Durante mais de três séculos, a gravidade foi tratada como uma das leis fundamentais da natureza. Primeiro veio a explicação de Isaac Newton; depois, Albert Einstein revolucionou o conceito ao relacioná-la com a curvatura do espaço-tempo. Agora, uma nova proposta científica coloca mais uma peça nesse quebra-cabeça e sugere que talvez estejamos interpretando o fenômeno da maneira errada desde o início. Embora ainda seja uma hipótese teórica, ela já desperta debates entre físicos do mundo todo.
Uma hipótese que troca a força pela informação
A ideia foi apresentada pelo físico Melvin M. Vopson em um estudo publicado na revista AIP Advances. Em vez de considerar a gravidade como uma força fundamental — ou como consequência da curvatura do espaço-tempo, como descreve a Relatividade Geral — o pesquisador propõe que ela seja um efeito emergente da forma como o Universo organiza informações.
O ponto de partida da teoria é um conceito chamado de segunda lei da infodinâmica. Segundo Vopson, assim como computadores comprimem arquivos para economizar espaço de armazenamento, o Universo também tenderia naturalmente a reduzir a quantidade de informação necessária para descrever sua própria estrutura.
Sob essa perspectiva, a matéria não se reúne porque existe uma força invisível de atração entre os corpos. O agrupamento ocorreria porque sistemas organizados exigiriam menos informação para serem representados do que partículas completamente espalhadas pelo espaço.
Em termos simples, um planeta formado seria computacionalmente mais eficiente do que bilhões de partículas distribuídas aleatoriamente pelo cosmos.
O aspecto que mais chamou atenção dos pesquisadores é que, ao desenvolver essa ideia matematicamente, Vopson chegou a uma equação extremamente semelhante à famosa Lei da Gravitação Universal de Newton. Ou seja, a gravidade continuaria produzindo os mesmos efeitos observados no Universo, mas teria uma origem completamente diferente da imaginada até hoje.

E se o Universo funcionasse como um enorme computador?
A hipótese leva naturalmente a uma conclusão que parece saída da ficção científica.
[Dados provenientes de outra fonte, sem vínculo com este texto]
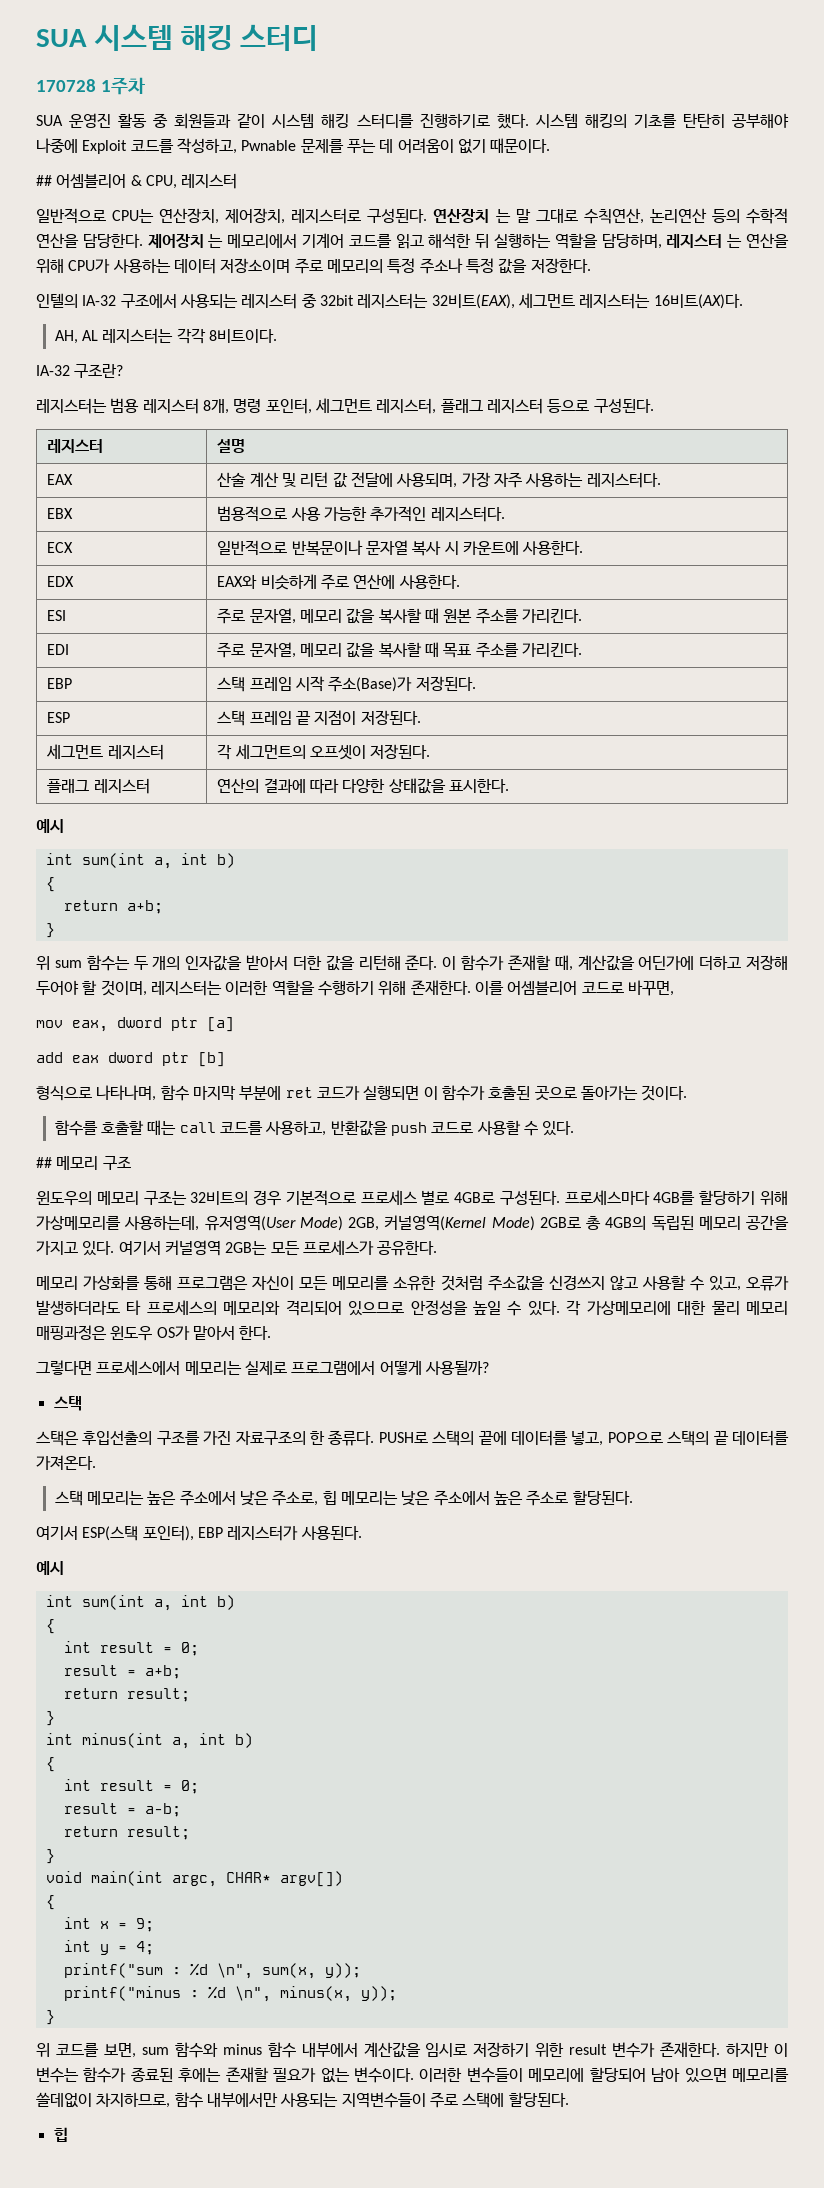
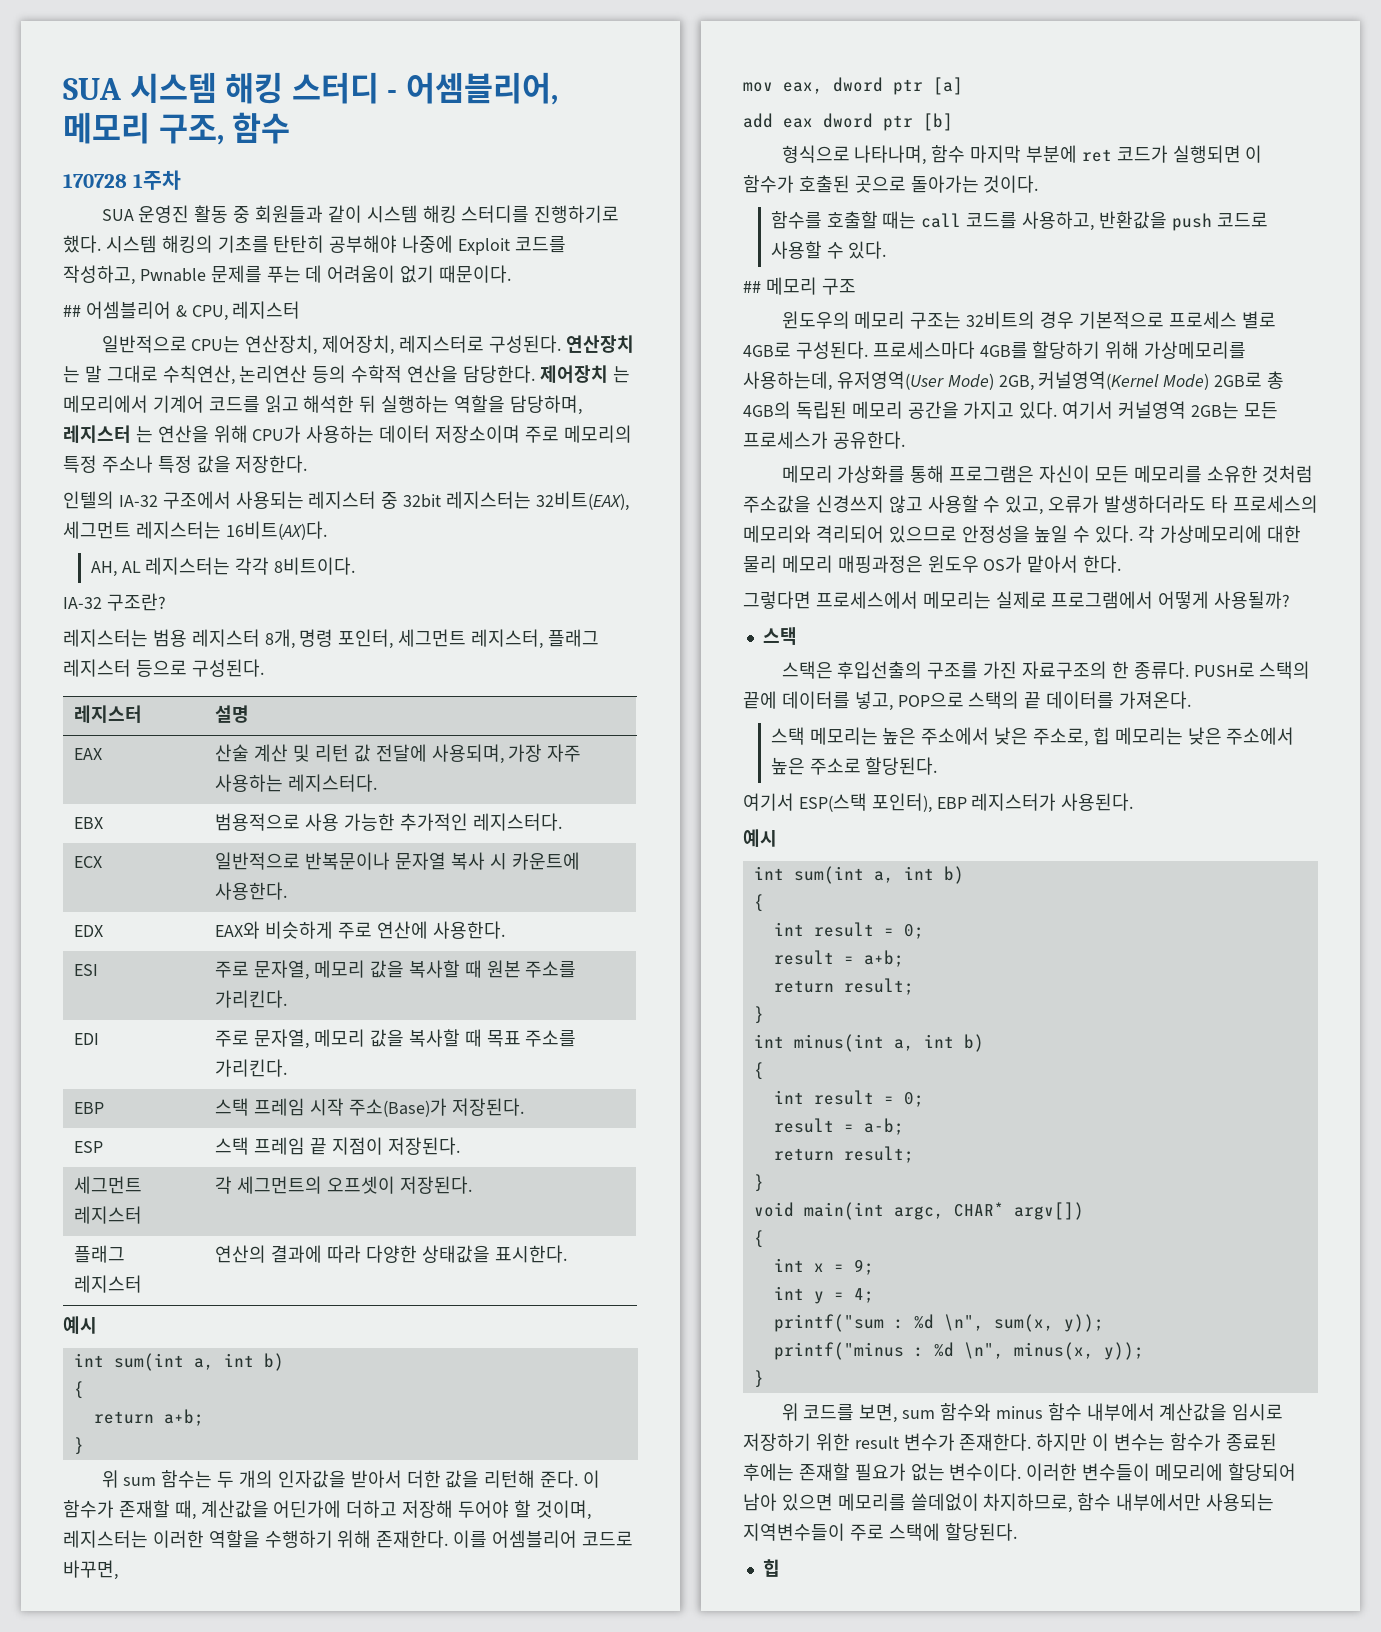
(319, 37) none -> [387,72,558,105] [63,112,291,145] - 어셈블리어, 메모리 구조, 함수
Se a informação for realmente um componente fundamental da realidade, então o Universo poderia funcionar como um gigantesco sistema computacional, organizando matéria e energia da maneira mais eficiente possível.
Nesse cenário, estrelas, planetas, galáxias e até os grandes aglomerados cósmicos seriam estruturas que surgem porque representam formas mais econômicas de organizar informações.
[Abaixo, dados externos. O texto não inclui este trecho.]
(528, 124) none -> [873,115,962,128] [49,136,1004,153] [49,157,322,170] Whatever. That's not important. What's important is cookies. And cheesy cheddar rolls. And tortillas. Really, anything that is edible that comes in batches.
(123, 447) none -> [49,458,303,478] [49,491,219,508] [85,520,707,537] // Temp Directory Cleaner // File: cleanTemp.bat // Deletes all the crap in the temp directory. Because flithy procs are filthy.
Segundo o próprio pesquisador, essa interpretação sugere que a realidade possui natureza informacional, funcionando de maneira semelhante aos processos realizados por softwares modernos.
Outra consequência interessante envolve o próprio espaço. Em vez de ser contínuo, ele poderia ser composto por unidades mínimas de informação — algo comparável aos pixels de uma tela digital. Juntas, essas pequenas unidades criariam a percepção de um espaço-tempo contínuo.
Essa ideia dialoga com outras hipóteses bastante conhecidas da física teórica, como o princípio holográfico e a famosa hipótese da simulação. No entanto, Vopson tenta fundamentar sua proposta utilizando relações matemáticas entre informação, energia e massa, em vez de apenas argumentos filosóficos.
Apesar do enorme interesse gerado pela publicação, a comunidade científica mantém cautela. Diversas propostas semelhantes surgiram nas últimas décadas, como a gravidade entrópica apresentada pelo físico Erik Verlinde em 2011, mas nenhuma conseguiu substituir os modelos tradicionais.
O maior desafio da nova teoria será justamente produzir previsões verificáveis por experimentos. Caso consiga explicar fenômenos ainda pouco compreendidos — como a formação das galáxias ou determinados aspectos da evolução do Universo — sem recorrer aos modelos atuais, poderá representar um importante avanço para a física.
Por enquanto, trata-se de uma hipótese inovadora que amplia o debate sobre a natureza da realidade. Mesmo que ela não substitua as teorias consagradas de Newton e Einstein, reforça uma característica essencial da ciência: nenhuma explicação está completamente encerrada. À medida que novos dados surgem, até mesmo conceitos considerados fundamentais podem ser revisitados.